William Combe (25 March 1742 – 19 June 1823) was a British miscellaneous writer. His early life was that of an adventurer; his later life was passed chiefly within the "rules" of the King's Bench Prison. He is most notable as the author of The Three Tours of Doctor Syntax, a comic poem, illustrated by artist Thomas Rowlandson's colour plates, that satirised William Gilpin.
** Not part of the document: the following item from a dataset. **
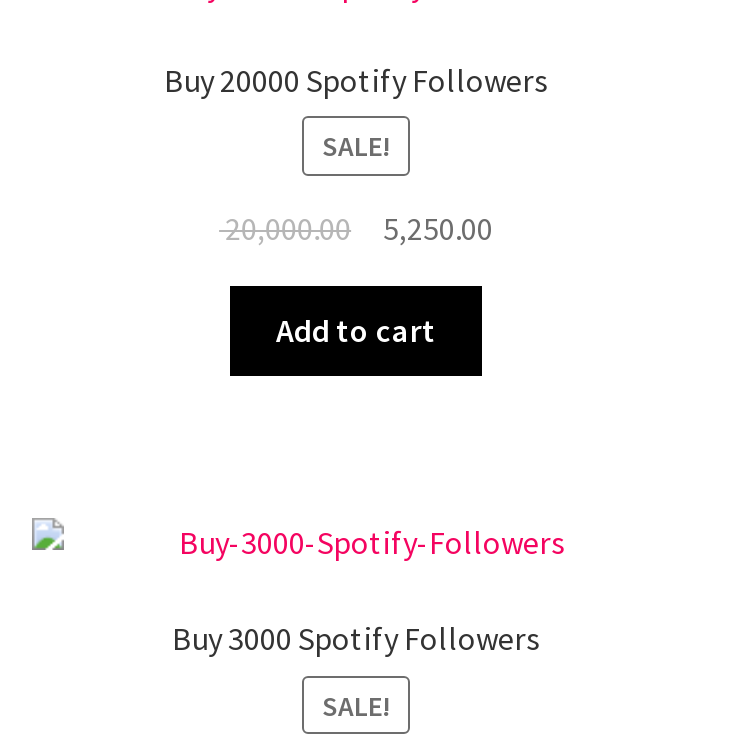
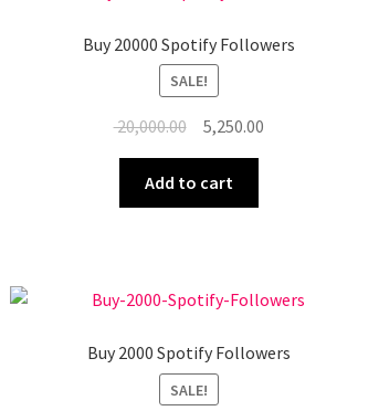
[172,618,540,658] Buy 3000 Spotify Followers -> [87,342,291,364] Buy 2000 Spotify Followers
Combe also wrote a series of imaginary letters, supposed to have been written by the second, or "wicked" Lord Lyttelton. Of a similar kind were his letters between Swift and "Stella". He also wrote the letterpress for various illustrated books, and was a general hack.

== Early life ==
Combe's father, Robert Combes, was a rich Bristol ironmonger who died in 1756; his mother, Susannah Hill (died 1748), was from a Quaker background. He was educated at Eton College, but was withdrawn from the school by William Alexander, his guardian, on his father's death; Alexander died in 1762. He inherited from both his father and guardian, aspired to the status of gentleman, and changed his name to Combe. He spent his fortune, travelled and was nicknamed "Count Combe"; and in the period 1769–1773 was low in funds, existing in France, Wales and the West Midlands.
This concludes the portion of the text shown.